TASK DESCRIPTION — Print the data below verbatim, minus images.

INFORMATION GIVEN —
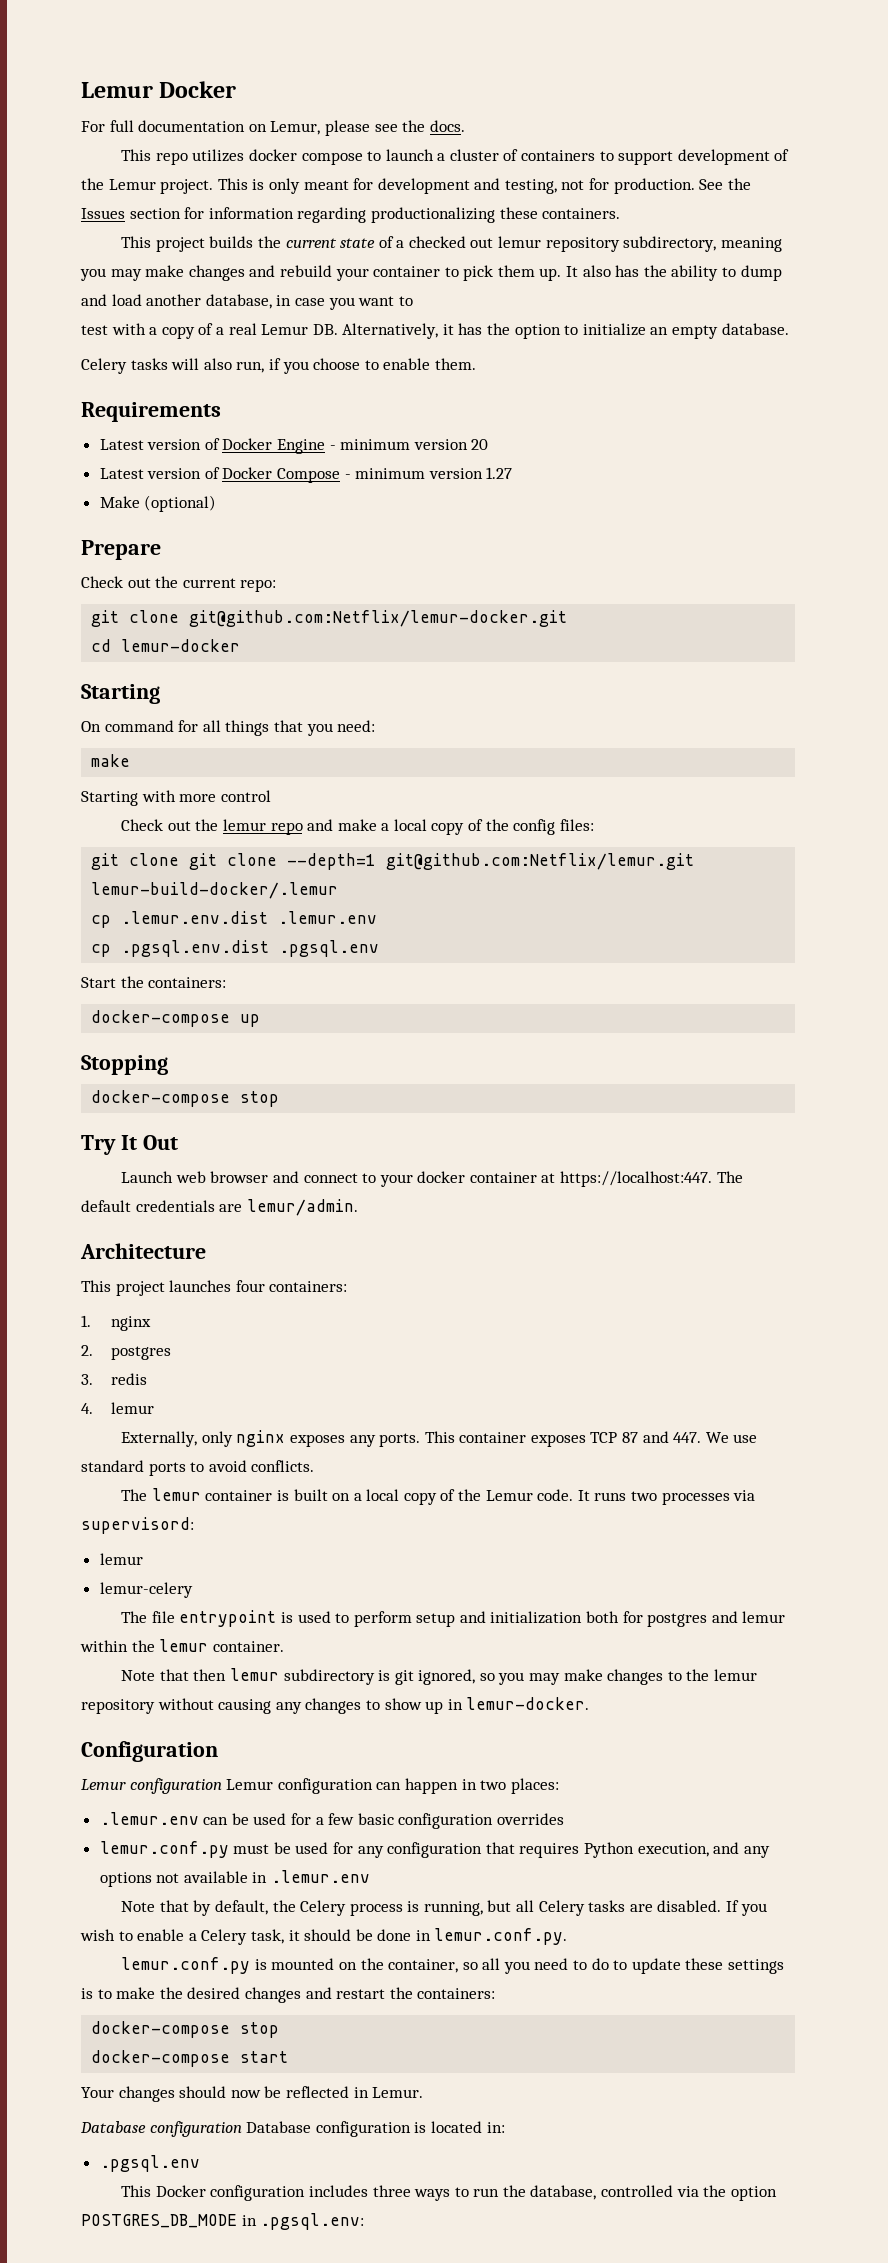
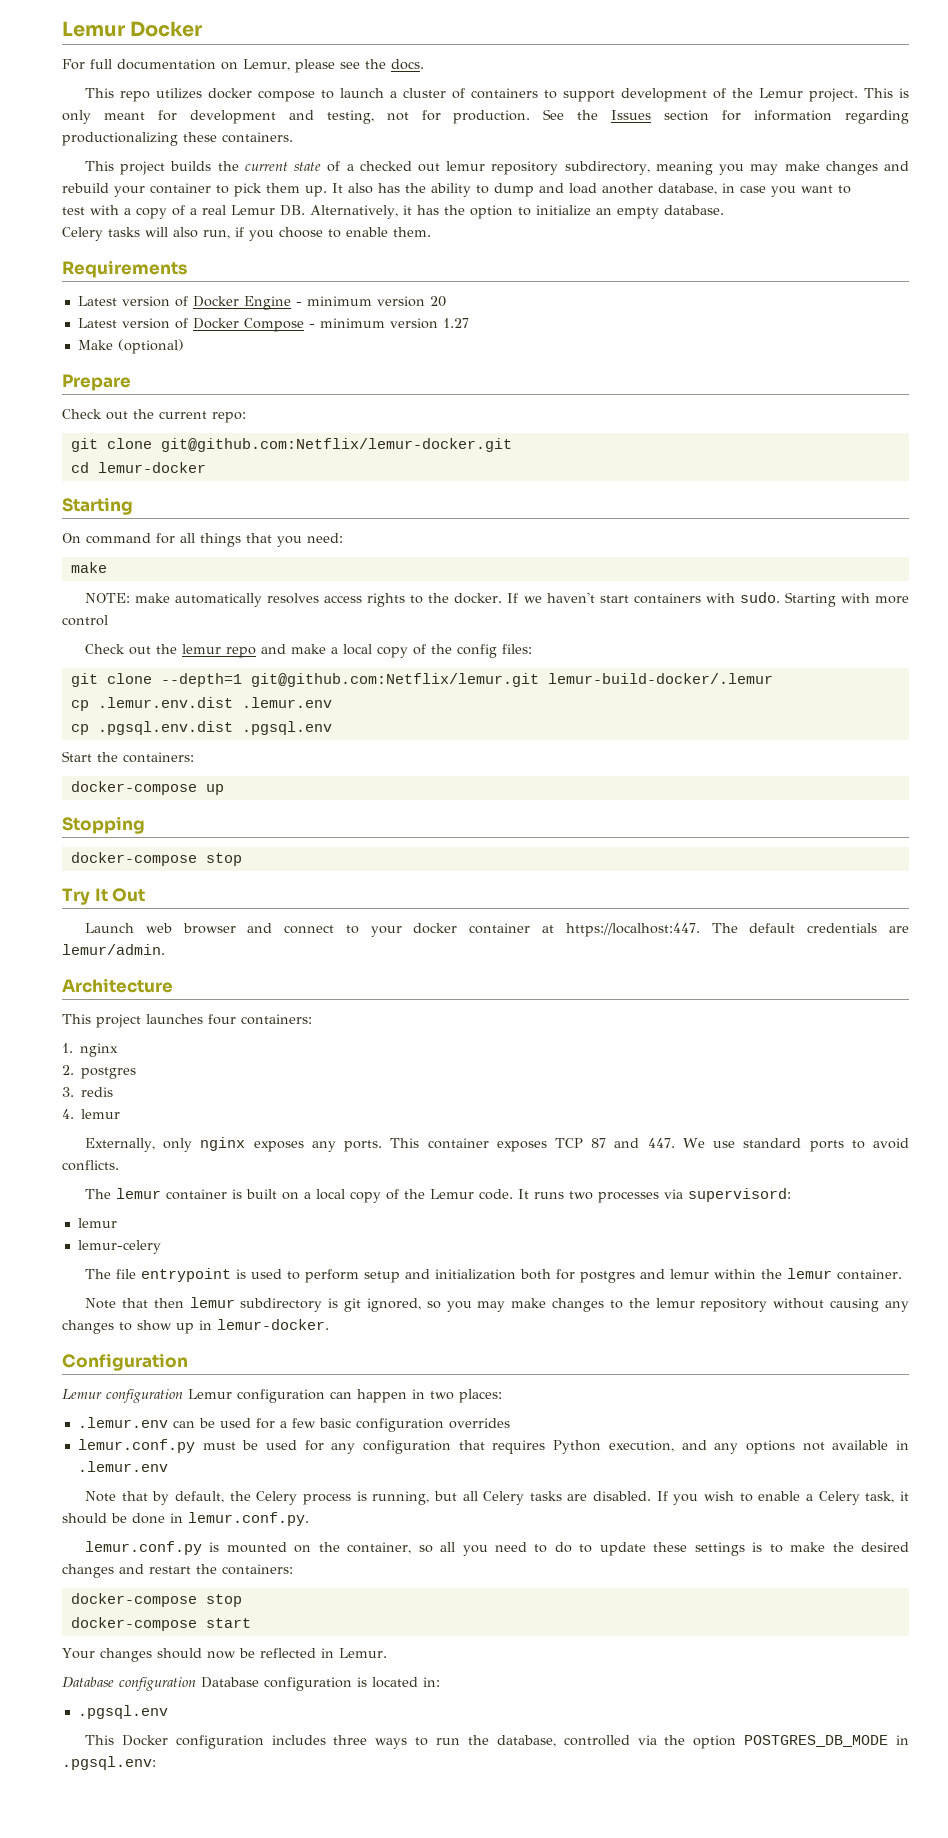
(131, 760) none -> [84,592,780,607] NOTE: make automatically resolves access rights to the docker. If we haven't start containers with sudo.
[189,853,278,870] git clone -> (152, 678) none

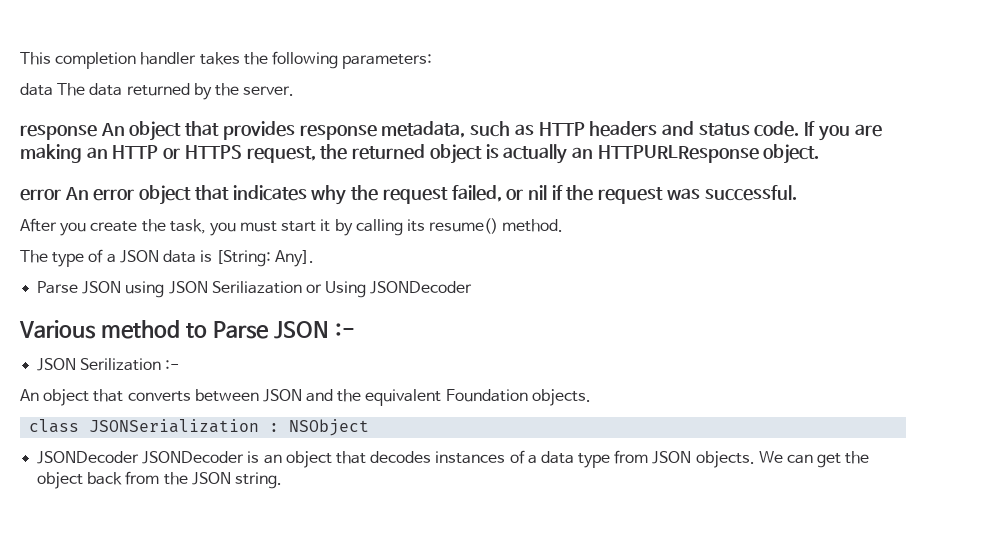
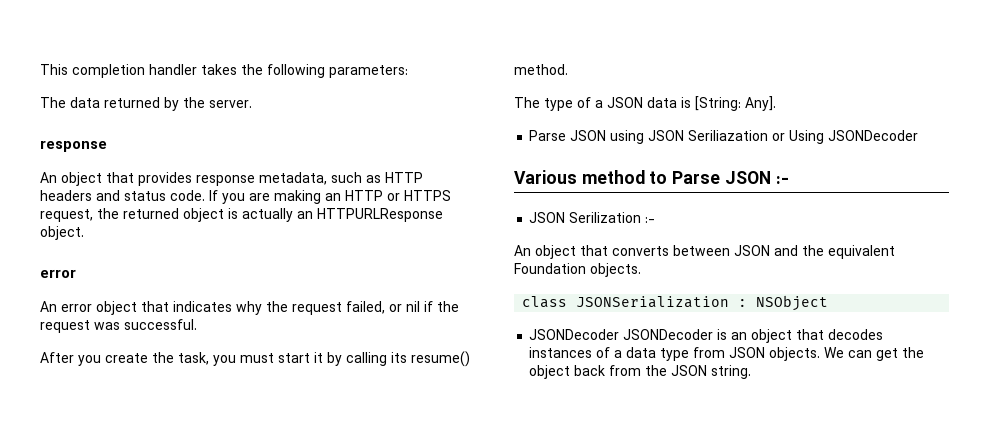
[20,83,53,96] data -> (408, 71) none
(97, 132) none -> (107, 146) //
(61, 195) none -> (76, 273) //

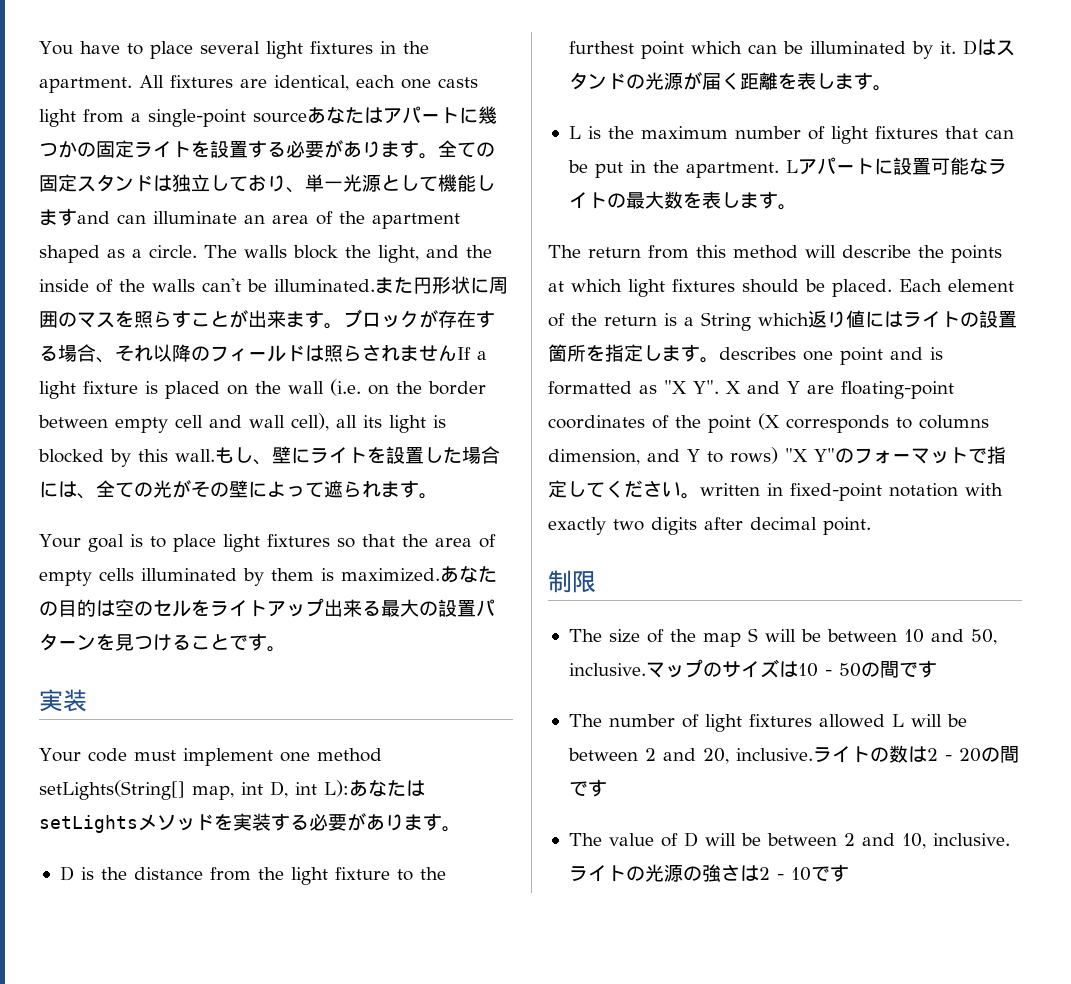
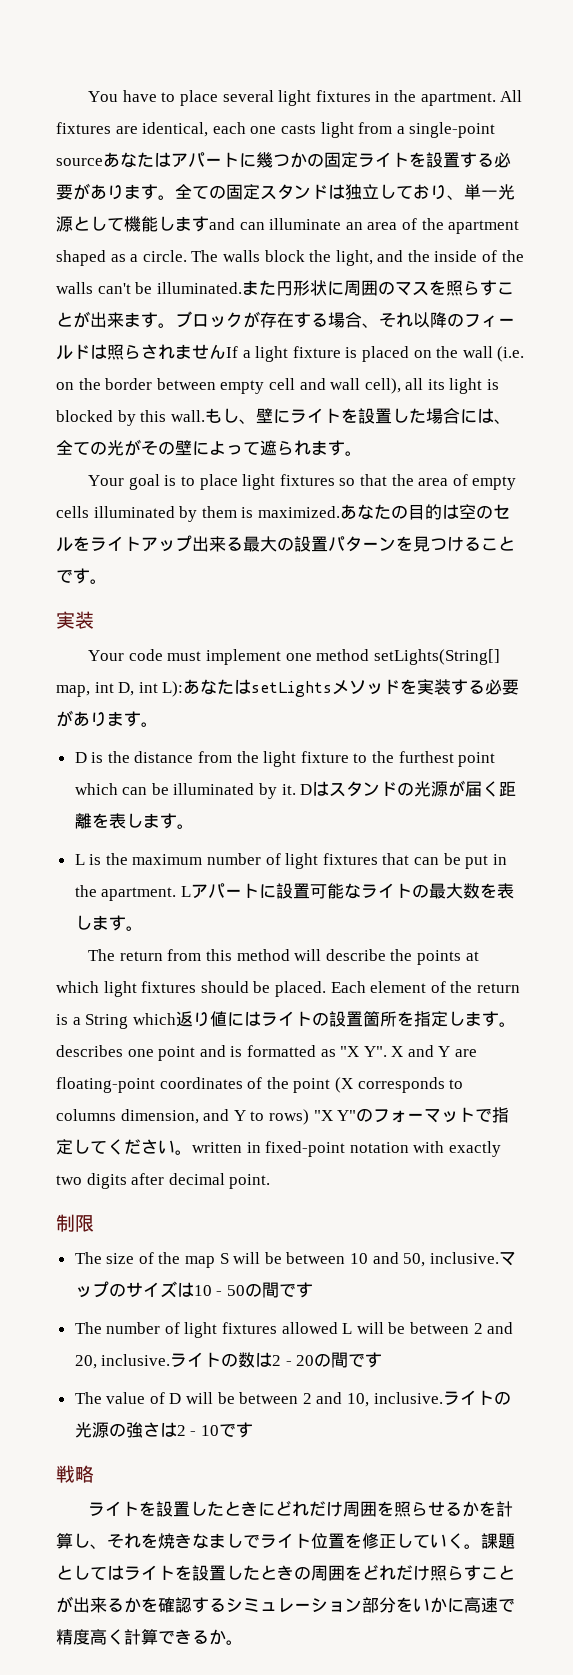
(849, 873) none -> [56,1465,94,1483] [88,1500,514,1517] [56,1533,515,1549] [56,1564,515,1581] [56,1596,515,1613] [56,1629,243,1645] // 戦略 // ライトを設置したときにどれだけ周囲を照らせるかを計算し、それを焼きなましでライト位置を修正していく。課題としてはライトを設置したときの周囲をどれだけ照らすことが出来るかを確認するシミュレーション部分をいかに高速で精度高く計算できるか。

TASK OUTPUT —
(131, 760) none -> [84,592,780,607] NOTE: make automatically resolves access rights to the docker. If we haven't start containers with sudo.
[189,853,278,870] git clone -> (152, 678) none

[20,83,53,96] data -> (408, 71) none
(97, 132) none -> (107, 146) //
(61, 195) none -> (76, 273) //

(849, 873) none -> [56,1465,94,1483] [88,1500,514,1517] [56,1533,515,1549] [56,1564,515,1581] [56,1596,515,1613] [56,1629,243,1645] // 戦略 // ライトを設置したときにどれだけ周囲を照らせるかを計算し、それを焼きなましでライト位置を修正していく。課題としてはライトを設置したときの周囲をどれだけ照らすことが出来るかを確認するシミュレーション部分をいかに高速で精度高く計算できるか。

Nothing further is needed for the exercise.